SyntaxNet and what can be done with the POS tags it produces?

Status
Not open for further replies.

20GT

Member
Joined
Oct 24, 2016
Member Type
Student or Learner
Native Language
English
Home Country
United States
Current Location
United States
Hi I'm not a student but I'm studying SyntaxNet. It's a program that given a sentence as input, it tags each word with a part-of-speech (POS) tag that describes the word's syntactic function, and it determines the syntactic relationships between words in the sentence, represented in the dependency parse tree. These syntactic relationships are directly related to the underlying meaning of the sentence in question.

You can see what all that means by playing with it here

If I have all the tags to all the words in a story, should that be enough grammatical information to obtain the answers to these questions.

Identify the characters in the story.
Identify the catalysts in the story.
Identify the plots in the story.
Identify the branches in the story.
Profiles of the characters
Time/date settings of the story if mentioned
Identify the emotions in the story.
Level of emotions 1-10 or whatever is standard in the psychology field

Thanks Steve
 

20GT

Member
Joined
Oct 24, 2016
Member Type
Student or Learner
Native Language
English
Home Country
United States
Current Location
United States

20GT

Member
Joined
Oct 24, 2016
Member Type
Student or Learner
Native Language
English
Home Country
United States
Current Location
United States
Let's take it in parts, how does our brain find out what is the plot?
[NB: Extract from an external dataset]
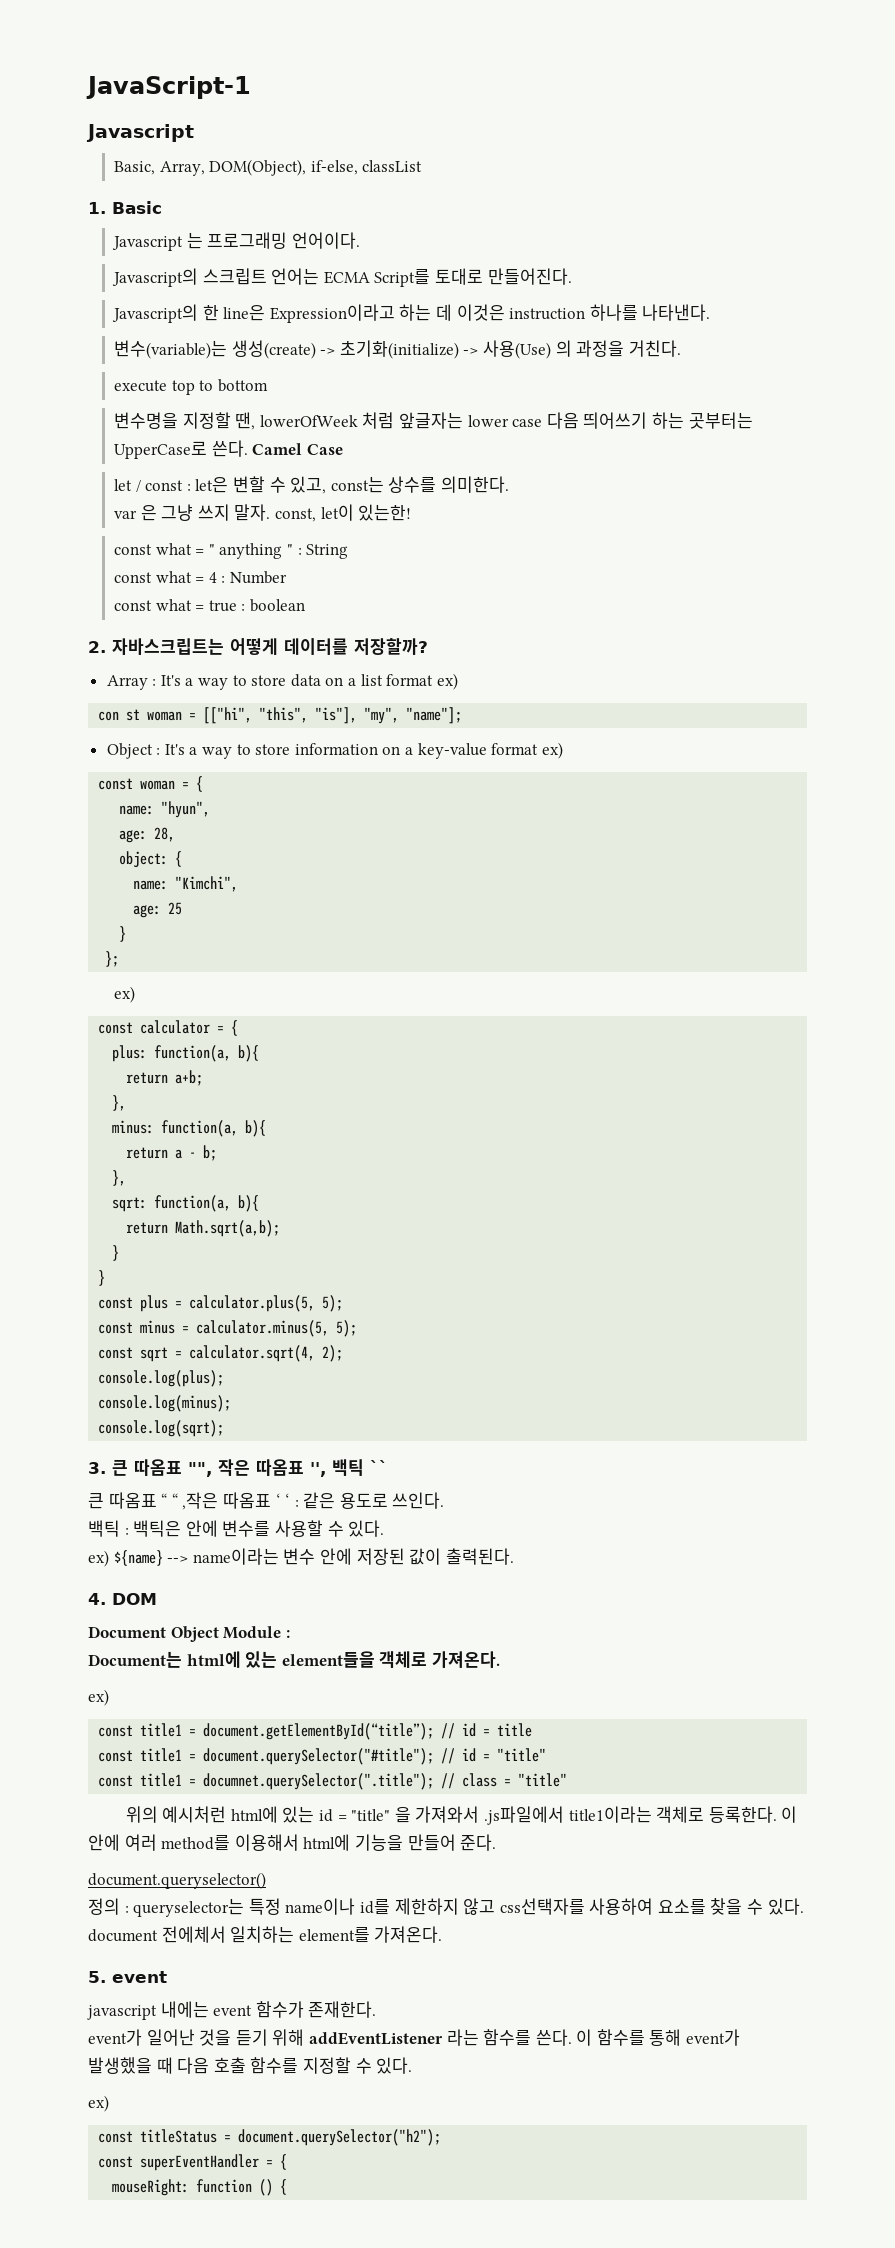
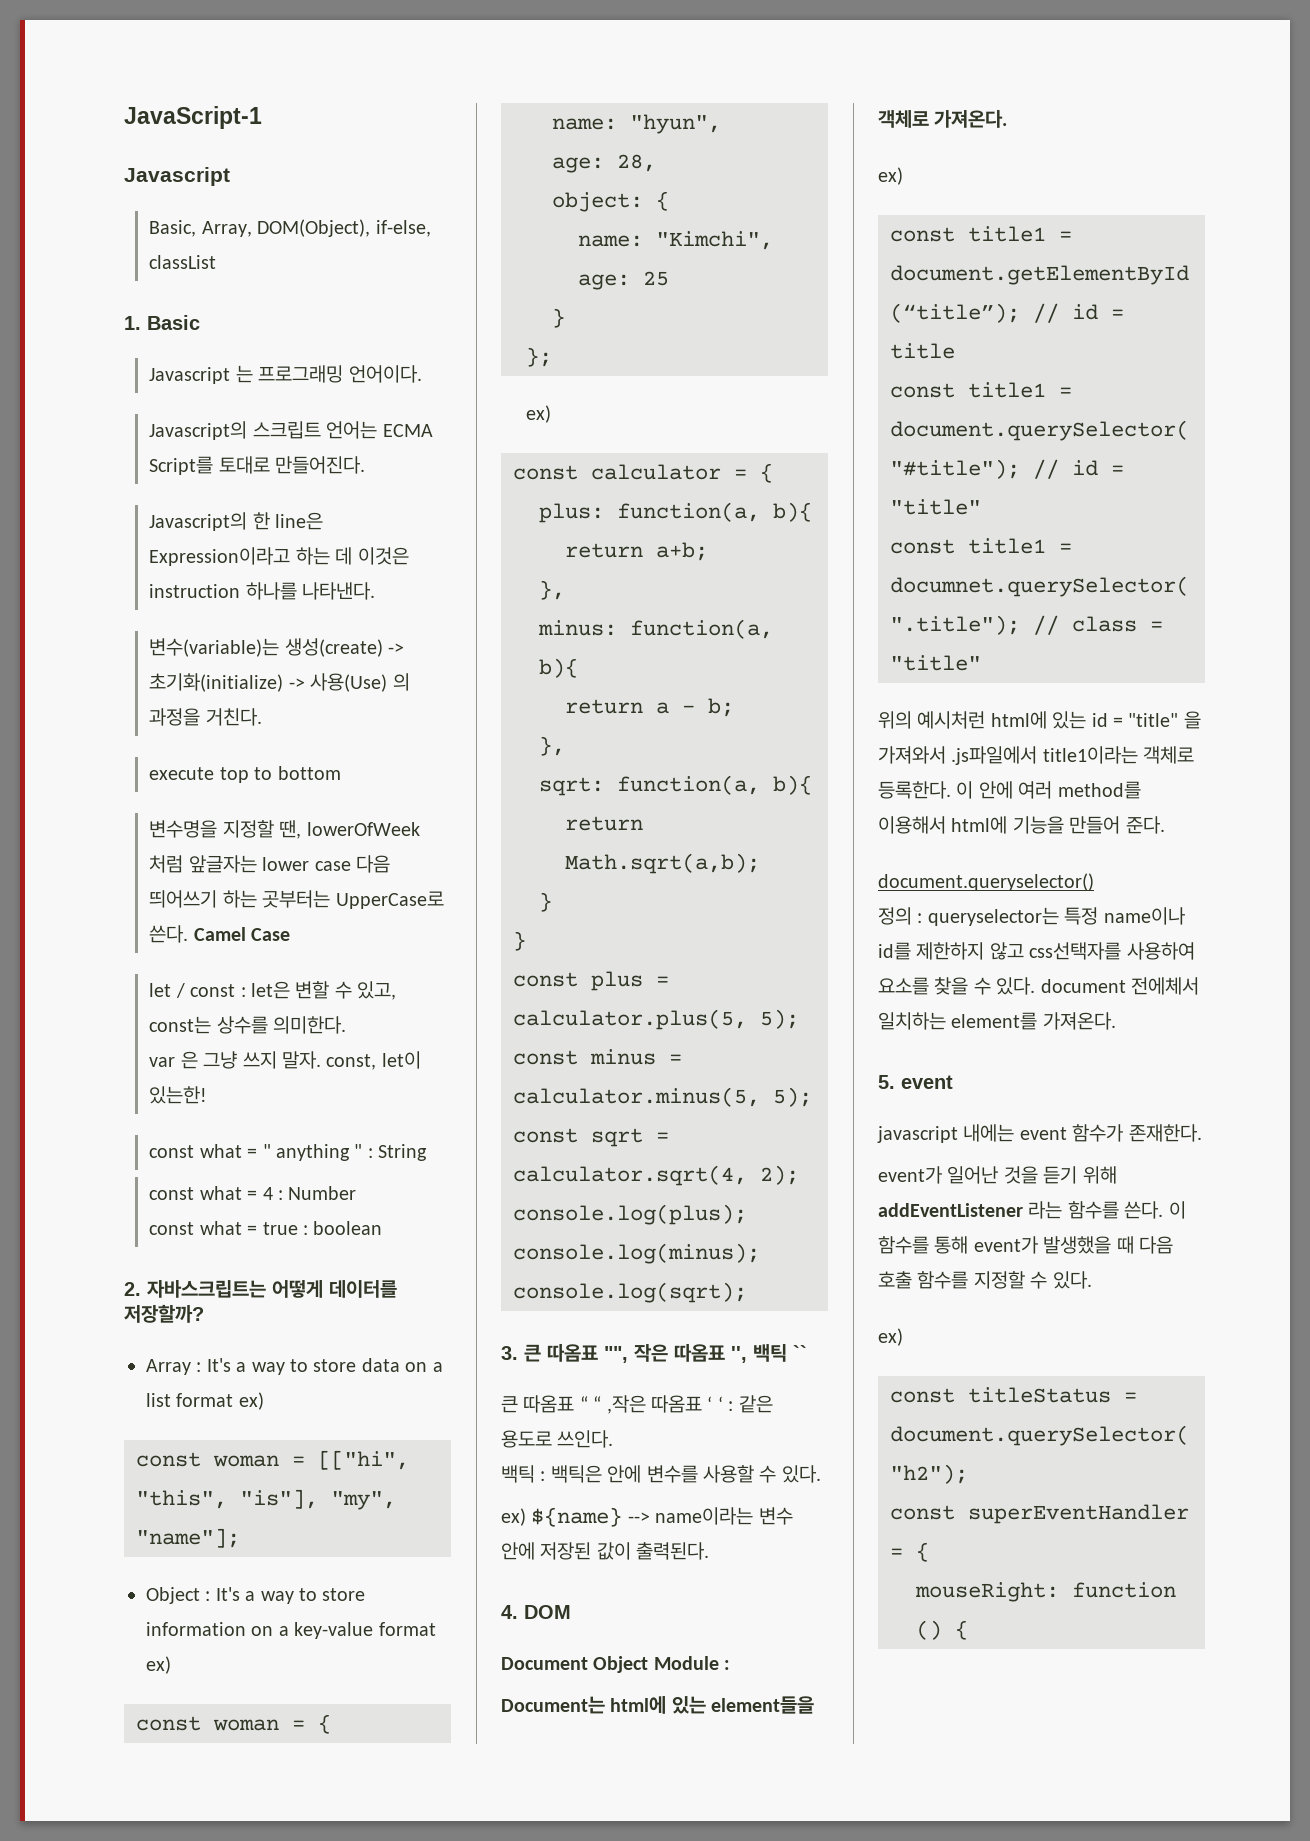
- con st woman = [["hi", "this", "is"], "my", "name"];
+ const woman = [["hi", "this", "is"], "my", "name"];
Let me do some research and I'll be back
 
Last edited:

Tdol

No Longer With Us (RIP)
Staff member
Joined
Nov 13, 2002
Native Language
British English
Home Country
UK
Current Location
Japan
It might well be able to identify characters, by searching for names as common nouns and the associated pronouns. It might possibly be able to make some sense of the plot, though someone demonstrated an AI summariser to me last month that was dreadful, but it could pull something out through keywords- search engines are good at making sense of seas of text. It could list and grade some of the basic adjectives in terms of emotions on a somewhat crude chart, though good can have many more shades of meaning than this would take into account. However, most of the output would be pretty minimal in terms of value as literary criticism, which is, at its heart, about human response to human creativity. It would be able to generate lots of output and graphs, some of which could be useful, but it won't be a critic for now.
 

20GT

Member
Joined
Oct 24, 2016
Member Type
Student or Learner
Native Language
English
Home Country
United States
Current Location
United States
yes I suppose SyntaxNet can only go so far. I searched computer analyzing plot of story and got some pretty interesting results. luckily one is open source.

They say that Sentiment Analysis can also only go so far, but that was for social media. It can't tell anxiety, hopelessness things like that hidden behind the posters meanings. But in a short story it should be able to pick them up because the author expresses them with words.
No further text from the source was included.